Re: [vpp-dev] worker barrier state

Christian Hopps Tue, 05 May 2020 23:20:42 -0700


> On May 4, 2020, at 3:59 AM, Neale Ranns via lists.fd.io 
> <nranns=cisco....@lists.fd.io> wrote:
> 
> 
> Hi Chris,
> 
> With SAs there are two scenarios to consider for inflight packets
> 1) the SA is unlinked
> 2) the SA is deleted.
> 
> We've talked at length about how to deal with 2).
> By 'unlinked' I mean that whatever config dictated that an SA be used has now 
> gone (like tunnel protection or SPD policy). An inflight packet that is 
> processed by an IPSec node would (by either scheme we discussed for 1)) 
> retrieve the SA do encrypt/decrypt and then attempt to send the packet on its 
> merry way; this is the point at which it could fail. I say 'could' because it 
> depends on how the unlink affected the vlib graph. In today's tunnel 
> protection esp_encrpyt does vnet_feature_next(), this is not going to end 
> well once esp_encrypt is no longer a feature on the arc. In tomorrow's tunnel 
> protection we'll change that:
>   https://gerrit.fd.io/r/c/vpp/+/26265
> and it should be safe. But, what if the next API removes the tunnel whilst 
> there are still inflight packets? Is it still safe? Is it still correct to 
> send encrypted tunnelled packets?


It's safe to send in-flight encrypted packets for an SA that was deleted after 
they were encrypted, this reduces to buffering. After the SA is deleted new 
packets won't follow that path (they won't have the index+gen associate with 
them at all b/c of policy). If the user configures things such that packets 
which used to be encrypted should no longer encrypted, well then that's what 
they asked for for *newly arived* packets.

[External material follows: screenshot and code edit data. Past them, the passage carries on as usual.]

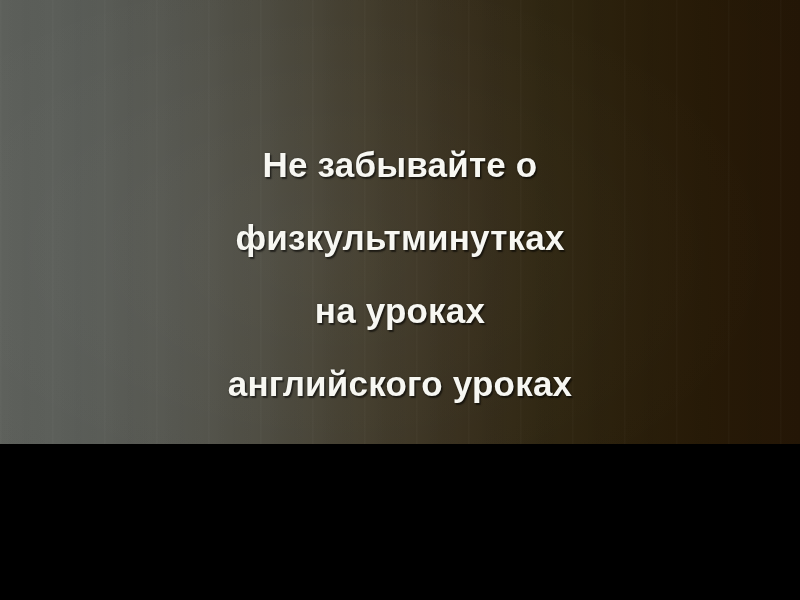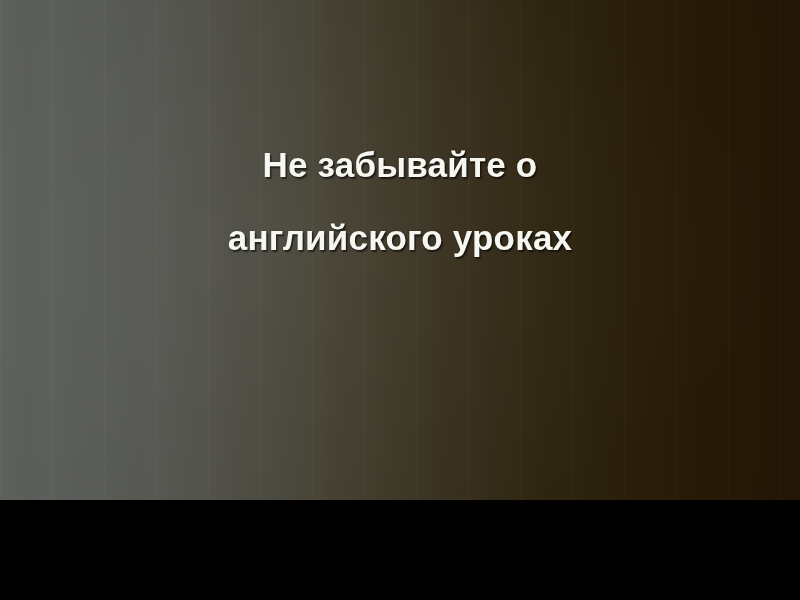"Не забывайте о" .slide { height: 500px -> 444px }
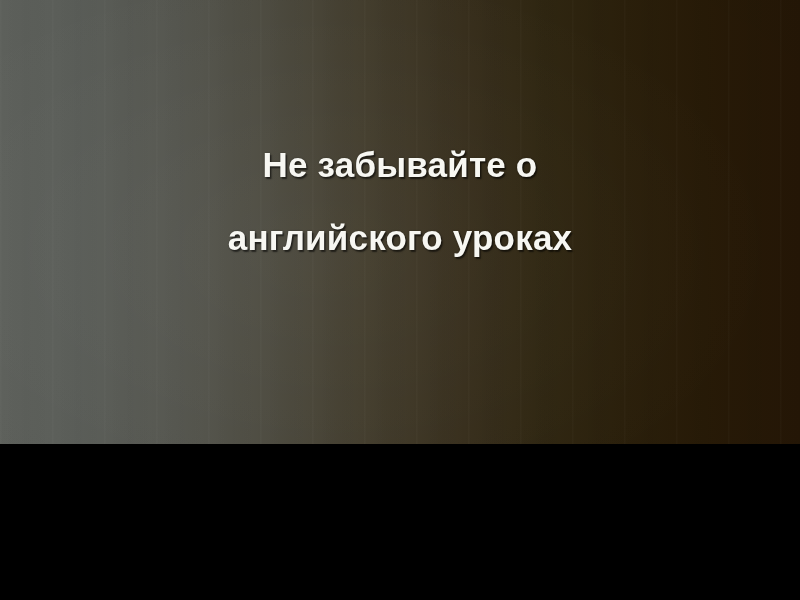"физкультминутках" div.line { html: none -> <div>физкультминутках</div> }
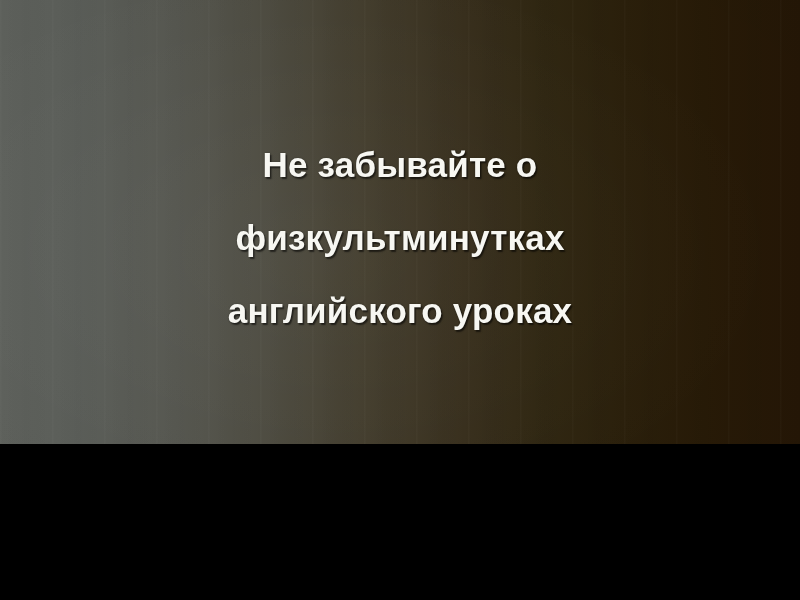"на уроках" div.line { html: none -> <div>на уроках</div> }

The security issue to be careful of here would be to have in-flight packets 
that progressed through valid policy such that they were "in the tunnel" and 
waiting to be encrypted, and then send them un-encrypted. Hopefully the change 
you reference above does not do that.

> 
> I think I'm coming round to the opinion that the safest way to approach this 
> is to ensure that if the SA can be found, whatever state it is in (created, 
> unlinked or deleted) then it needs to have a flag that states whether it 
> should be used or the packet dropped. We'd update this state when the SA is 
> [un]linked, with the barrier held.

Why does the SA object needs to be kept around? The indexes generation number 
being unequal is enough to say the object is deleted. Per the concern I 
mentioned above, we should make sure the packet doesn't *forget* that its been 
associated with that an index+generation number (i.e., it's in the tunnel), but 
that's orthogonal to whether the SA state itself is still in the pool.

> 
> On a somewhat related topic, you probably saw:
>  https://gerrit.fd.io/r/c/vpp/+/26811
> as an example of getting MP safe APIs wrong.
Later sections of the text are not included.